Wednesday, July 30, 2008

Sex sex sex!

Here's an article from The Guardian (UK) about the Olympic committee testing athletes to make sure that men are men and women are women and never the twain shall compete in the same events. Reminds me of one of my pet peeves. No, not men masquerading as women. That's weird, but what are you gonna do? No, the pet peeve is the use of the word "gender" when the correct word would be "sex".

If this is news to you - and it's news to a lot of people who actually finished grammar school - gender is a grammatical term whose options are masculine, feminine and neuter, while sex is a biological term and its options are male and female.

Take the classic example of das Fraulein. Sex: female. Gender: neuter. If you wonder how a word that means "young lady" can be neuter, you don't understand grammatical gender at all. It often has nothing to do with sex. Why is the German word for cigar ("Zigarre") feminine? Don't ask a Freudian.

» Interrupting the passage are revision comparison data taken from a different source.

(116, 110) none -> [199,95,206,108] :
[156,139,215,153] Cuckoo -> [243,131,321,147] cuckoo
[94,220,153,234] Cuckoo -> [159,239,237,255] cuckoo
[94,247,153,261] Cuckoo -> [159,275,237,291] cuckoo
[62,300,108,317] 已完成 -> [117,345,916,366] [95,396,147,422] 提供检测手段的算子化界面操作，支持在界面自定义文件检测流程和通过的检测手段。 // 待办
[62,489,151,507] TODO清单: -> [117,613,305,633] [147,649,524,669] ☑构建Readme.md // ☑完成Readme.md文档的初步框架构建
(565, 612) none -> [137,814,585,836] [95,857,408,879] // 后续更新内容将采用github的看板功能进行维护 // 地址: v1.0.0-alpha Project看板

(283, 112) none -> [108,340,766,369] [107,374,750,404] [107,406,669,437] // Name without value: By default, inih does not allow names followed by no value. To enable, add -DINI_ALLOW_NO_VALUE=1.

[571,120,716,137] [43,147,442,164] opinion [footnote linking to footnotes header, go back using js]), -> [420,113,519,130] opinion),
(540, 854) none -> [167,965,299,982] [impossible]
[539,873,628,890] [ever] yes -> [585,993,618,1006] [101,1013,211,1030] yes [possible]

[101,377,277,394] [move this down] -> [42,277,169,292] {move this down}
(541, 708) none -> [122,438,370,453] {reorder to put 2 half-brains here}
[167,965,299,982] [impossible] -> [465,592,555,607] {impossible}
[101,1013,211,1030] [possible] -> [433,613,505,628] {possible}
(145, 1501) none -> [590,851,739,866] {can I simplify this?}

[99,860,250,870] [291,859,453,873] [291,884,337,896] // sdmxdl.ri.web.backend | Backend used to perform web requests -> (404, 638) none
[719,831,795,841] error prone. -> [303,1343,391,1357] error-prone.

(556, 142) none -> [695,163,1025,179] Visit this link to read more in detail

I don't remember noticing this confusion until after I started teaching in the 1980s. At that time, "gender studies" was a big fad in universities and the word "gender" got thrown around a lot. The word "gender" was used because the folks studying "gender" weren't interested in sexual realities. It's hard to maintain, for example, that men and women are in all important respects identical if you're thinking about sex. So "gender" was picked up to suggest that biology is unimportant and that what matters are the roles that we play in life. Reminds me of a scene in Monty Python's Life of Brian:
Judith: [on Stan's desire to be a mother] Here! I've got an idea: Suppose you agree that he can't actually have babies, not having a womb - which is nobody's fault, not even the Romans' - but that he can have the *right* to have babies.
Francis: Good idea, Judith. We shall fight the oppressors for your right to have babies, brother... sister, sorry.
Reg: What's the point?
Francis: What?
Reg: What's the point of fighting for his right to have babies, when he can't have babies?
Francis: It is symbolic of our struggle against oppression.
Reg: It's symbolic of his struggle against reality.
And a noble struggle it is. Anyway, we can thank the gender studies folks - who are still going strong, as far as I can tell - for hijacking the grammatical term gender and pushing it into wider use.

The gender studies types were helped, no doubt, by the fact that "sex" has always struck some genteel American city-dwellers as a dirty word. Sex is a word that makes grade school girls blush, makes high school boys giggle, and makes elderly ladies nervous. On forms, the word "sex" prompted teenage boys to want to scratch out "M" and "F" and write in "Yes". Or perhaps, "Yes, please."

So now we get news stories about the Olympic Committee testing athletes to make sure they are the right gender. What will they do when they discover that all the unmarried women on the German team are actually neuter?